Core Concepts
Understanding the core concepts behind the Lume Python SDK
Understanding the fundamental concepts behind Lume will help you build more effective and secure data transformation pipelines. Lume’s architecture is designed to provide a secure, reliable, and scalable transformation engine while minimizing direct access to your production systems.
The Sync-Transform-Sync Model
The Lume Python SDK operates on a “Sync-Transform-Sync” model, which is designed for maximum security and operational simplicity. When you trigger a run, you are not executing the transformation logic in your own environment. Instead, you are orchestrating a pipeline on the Lume platform.
This architecture means:
- Your application only needs credentials for the Lume API, not for your source or target data systems.
- Transformation logic is centralized and managed within your Lume Flow Version.
- The Lume platform handles the heavy lifting of data syncing and transformation in a scalable, isolated environment, unaffected by the performance of your source or target systems.
Architecture Diagram
This diagram illustrates the flow of data during a lume.run()
execution.
Key Objects
Connector
A Connector is a pre-configured, authenticated link to one of your external data systems, such as an object store or a relational database. Connectors are created and managed securely within the Lume UI.
- A Source Connector is used to ingest data from your system to Lume’s staging area.
- A Target Connector is used to sync transformed data from Lume’s staging area to your system.
A Flow Version must be associated with at least one source and one target connector.
Supported Systems
Lume provides connectors for a variety of systems.
Object Storage Primary storage solution for handling ad-hoc documents such as CSV and JSON files. Supported object storage includes:
- Amazon S3
- Azure Blob Storage
Relational Databases (Recommended) Optimal storage solution for large datasets and structured data. Supported databases include:
- PostgreSQL
- Snowflake
- MySQL
- Microsoft SQL Server
- Databricks
Flow
A Flow is a logical mapping template that defines the blueprint for a transformation. This includes:
- Target Schema: The structure of your output data.
- Transformation Logic: How to map input data to the target schema.
- Validation Rules: Quality checks and business logic.
- Error Handling: How to handle malformed or missing data.
- Connectors: The source and target systems for the data pipeline.
Flows are created and managed in the Lume UI, not via the API.
Version
A Version is an immutable snapshot of a Flow at a specific point in time. Think of it like a Git commit - once created, it never changes.
Why Versions?
- Reproducibility: Same input always produces same output
- Safety: Changes to flows don’t affect running jobs
- Rollback: Easy to revert to previous versions
- Testing: Test new versions before promoting to production
- Compliance: Maintain audit trails
Run
A Run is a single execution of a Flow Version against a specific batch of data. You create a run by calling lume.run()
.
Each run is defined by two key parameters:
flow_version
: The immutable logic to execute.source_path
: A string that tells Lume what specific data to process. See Understandingsource_path
below for details.
This one function call orchestrates the entire Sync-Transform-Sync pipeline.
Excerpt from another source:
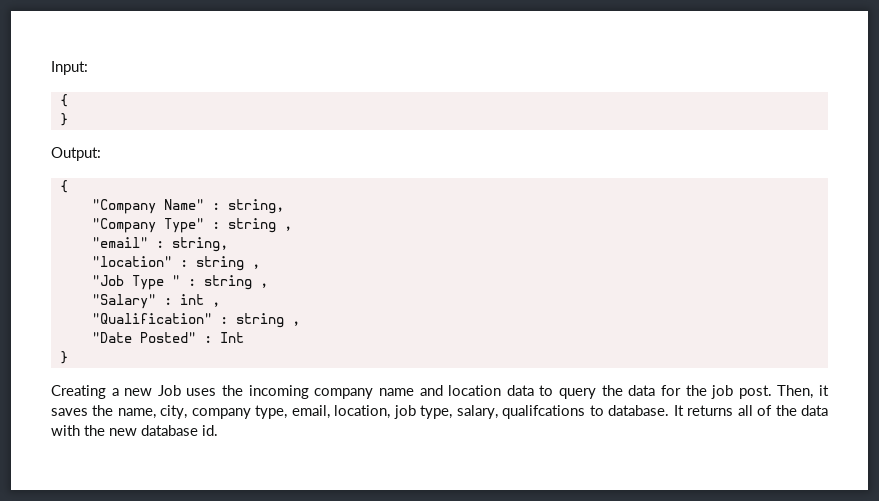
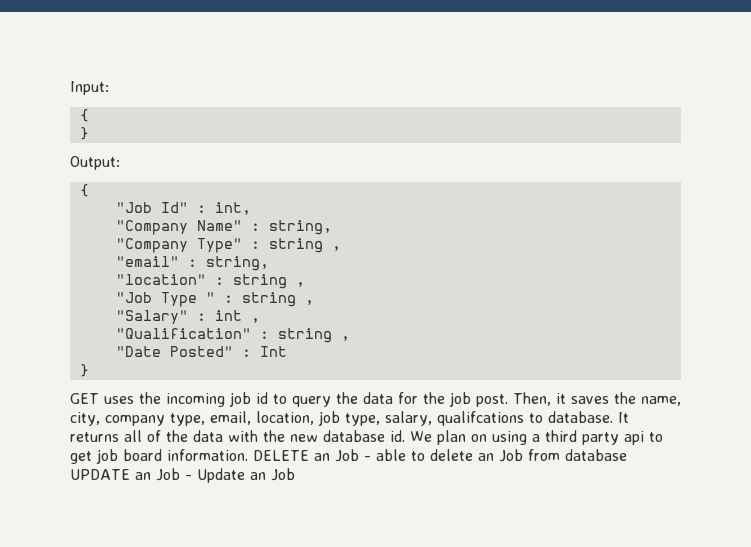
(68, 186) none -> [115,202,251,215] // "Job Id" : int,
[51,385,534,399] Creating a new Job uses the incoming company name and location data -> [70,392,268,407] GET uses the incoming job id
(218, 430) none -> [410,430,663,445] [70,449,627,464] [70,468,295,483] We plan on using a third party api to get job board information. DELETE an Job - able to delete an Job from database UPDATE an Job - Update an Job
Pro Tip: Use Webhooks for Production
While run.wait()
is great for simple scripts and getting started, we strongly recommend using Webhooks for production applications. They are more scalable and efficient than continuous polling.
Understanding source_path
The source_path
parameter is a string that uniquely identifies the data your pipeline will process. Its meaning depends on the type of Source Connector used by your Flow Version.
For Object Storage (S3, Azure Blob)
When your source is an object store, source_path
is the full URI to a specific file.
- Example:
s3://my-customer-data/new_records.csv
Lume will fetch this specific file for processing.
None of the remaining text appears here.